**Records for the exercise**

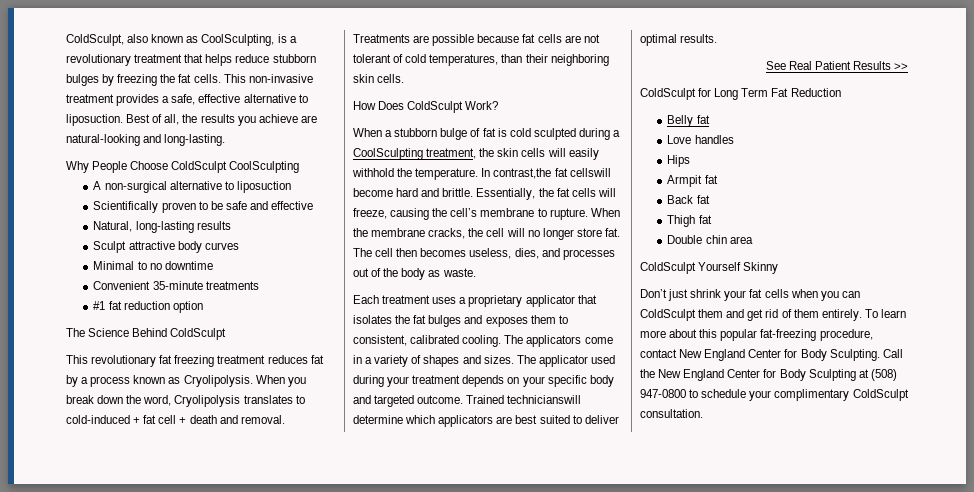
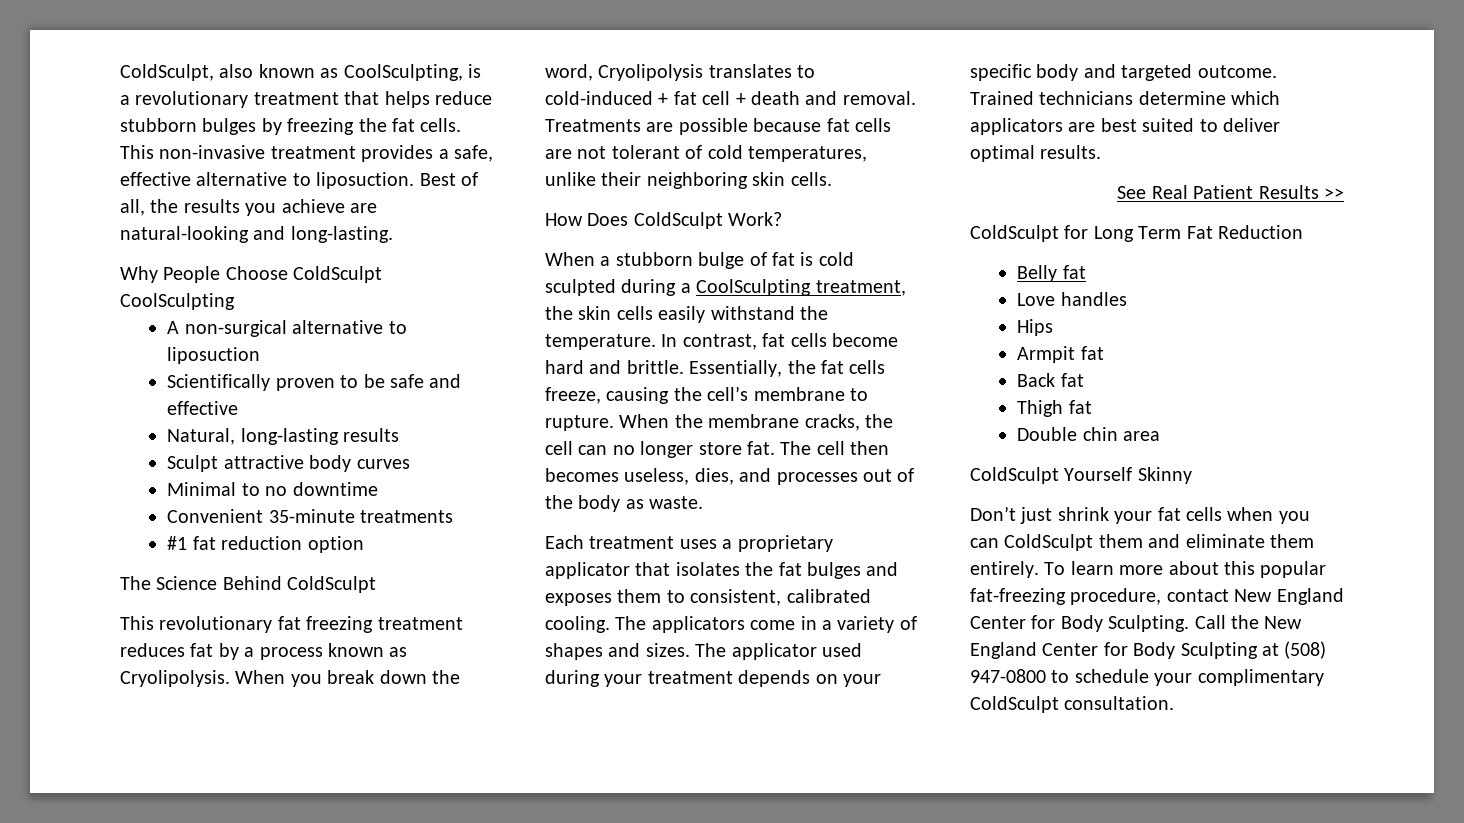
- Treatments are possible because fat cells are not tolerant of cold temperatures, than their neighboring skin cells.
+ Treatments are possible because fat cells are not tolerant of cold temperatures, unlike their neighboring skin cells.
- When a stubborn bulge of fat is cold sculpted during a CoolSculpting treatment, the skin cells will easily withhold the temperature. In contrast,the fat cellswill become hard and brittle.
+ When a stubborn bulge of fat is cold sculpted during a CoolSculpting treatment, the skin cells easily withstand the temperature. In contrast, fat cells become hard and brittle.
- Essentially, the fat cells will freeze, causing the cell’s membrane to rupture.
+ Essentially, the fat cells freeze, causing the cell’s membrane to rupture.
- When the membrane cracks, the cell will no longer store fat.
+ When the membrane cracks, the cell can no longer store fat.
- Trained technicianswill determine which applicators are best suited to deliver optimal results.
+ Trained technicians determine which applicators are best suited to deliver optimal results.
- Don’t just shrink your fat cells when you can ColdSculpt them and get rid of them entirely.
+ Don’t just shrink your fat cells when you can ColdSculpt them and eliminate them entirely.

**What is being asked**
Exactly how many lines in the data above contain the word "suited"? Respond with the number and nothing more.

**Written answer**
2